Petite philosophie de la contrainte à la con

Texte : Jo Kawak
Illustration : Val

Souvent, je me demande si la contrainte est nécessaire. Écrire en se forçant vaut-il mieux que ne pas écrire du tout ? La sérénité n’est-elle pas le contexte le plus adapté à la création ? Contrainte = Sensation d’obéissance non désirée = Agacement = Absence de sérénité. Vous suivez ? Cela voudrait donc dire qu’un écrit non naturel, né d’une inspiration sans évidence, donnera quelque chose de mauvais.

D’un autre côté, écrire sous contrainte empêche le laisser-aller, évite toute tentation de procrastination. Avoir une « deadline » pour rendre un texte, par exemple, est une bonne façon de ne pas laisser filer le temps. Sinon, vous pouvez être sûr que le texte sera écrit « un jour », que ça peut bien attendre. Au final, il n’arrivera peut-être jamais.

Est-ce qu’il vaut mieux avoir un bon texte qui n’arrive jamais ou un mauvais qui sera là à l’heure ?

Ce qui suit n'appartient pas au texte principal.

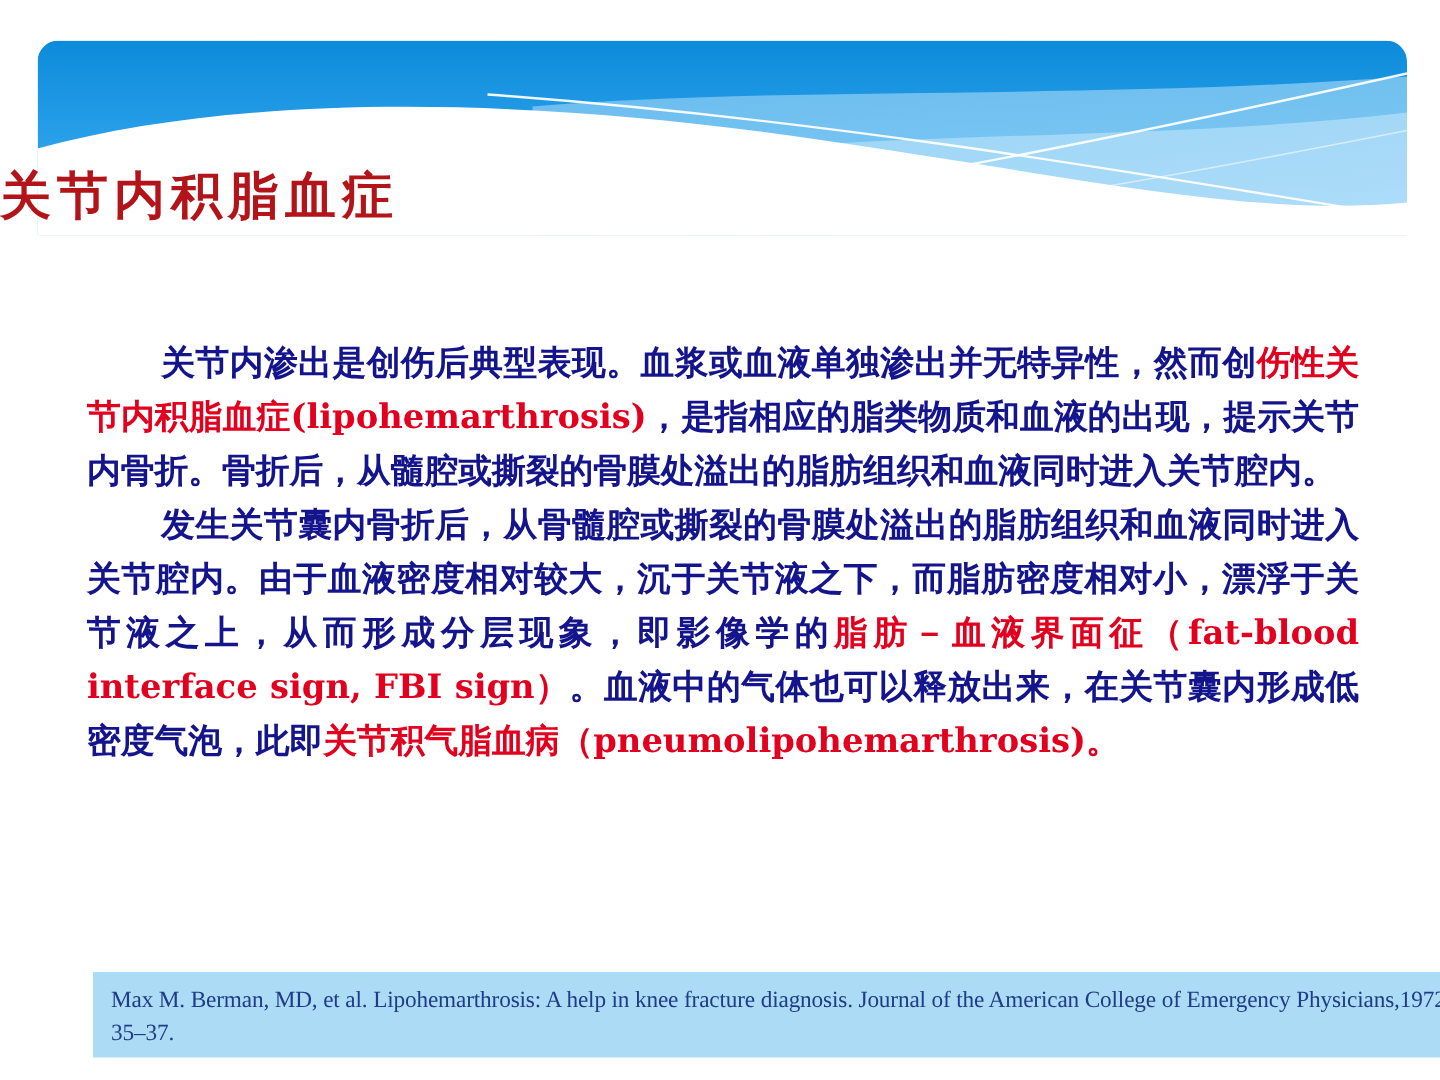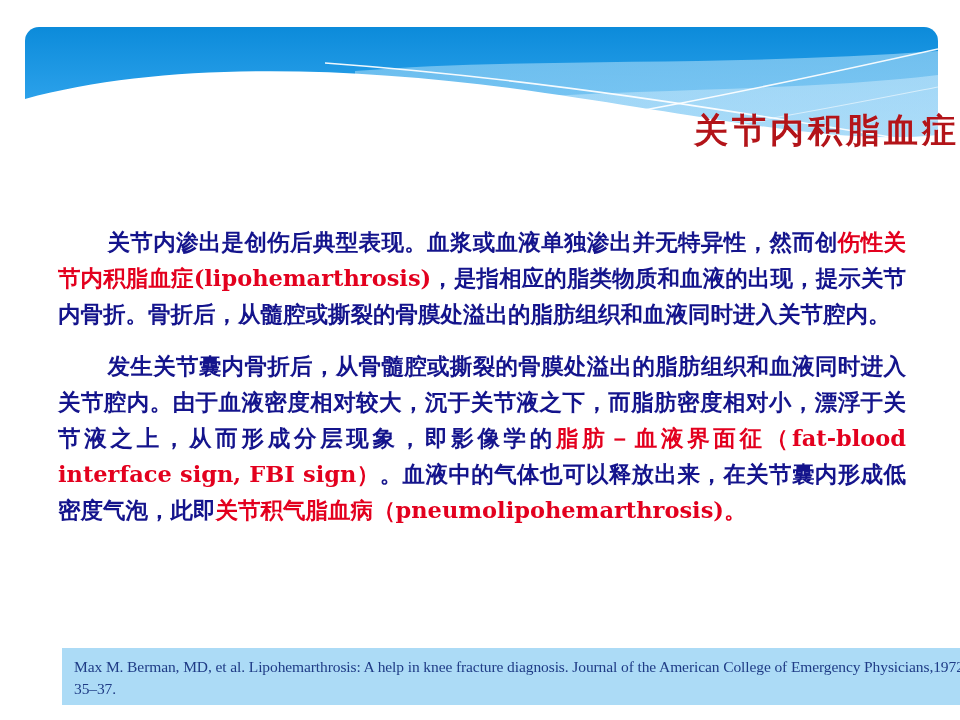--- a/index.html
+++ b/index.html
@@ -43,7 +43,7 @@
     left: 0;
     top: 108px;
     width: 960px;
-    text-align: right;
+    text-align: left;
     font-size: 34px;
     font-weight: bold;
     letter-spacing: 4px;

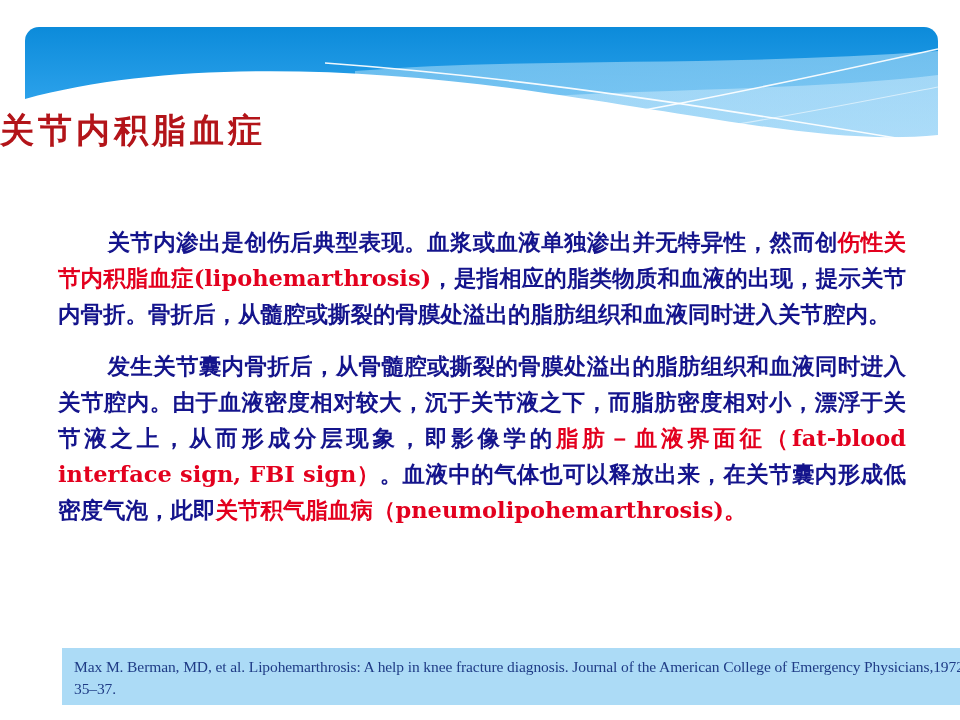--- a/index.html
+++ b/index.html
@@ -71,7 +71,7 @@
     margin: 0;
   }
   .para + .para {
-    margin-top: 16px;
+    margin-top: 0;
   }
   .indent {
     text-indent: 2.2em;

Et puis, la contrainte de temps est une chose, mais il y a aussi celle du thème. On attend d’un auteur qu’il nous transporte dans une histoire. Celle-ci naît dans son cerveau, dans un imaginaire qui n’a de sens que le hasard de ses pensées. Une contrainte de thème ne dirigerait-elle pas la réflexion ? Imposer un sujet n’est-ce pas la dictature de la pensée pure ? Ne cloisonne-t-elle pas l’imagination de l’écrivain ? Ce manque de hasard et de liberté intellectuelle risque aussi de contraindre de manière néfaste pour un résultat mauvais.

En conclusion, vous m’avez compris : laissons le temps et la liberté aux auteurs. Donc venez pas m’emmerder avec votre « contrainte » à rendre avant la fin du mois. Sinon, je vous balance ma petite philosophie de la contrainte à la con.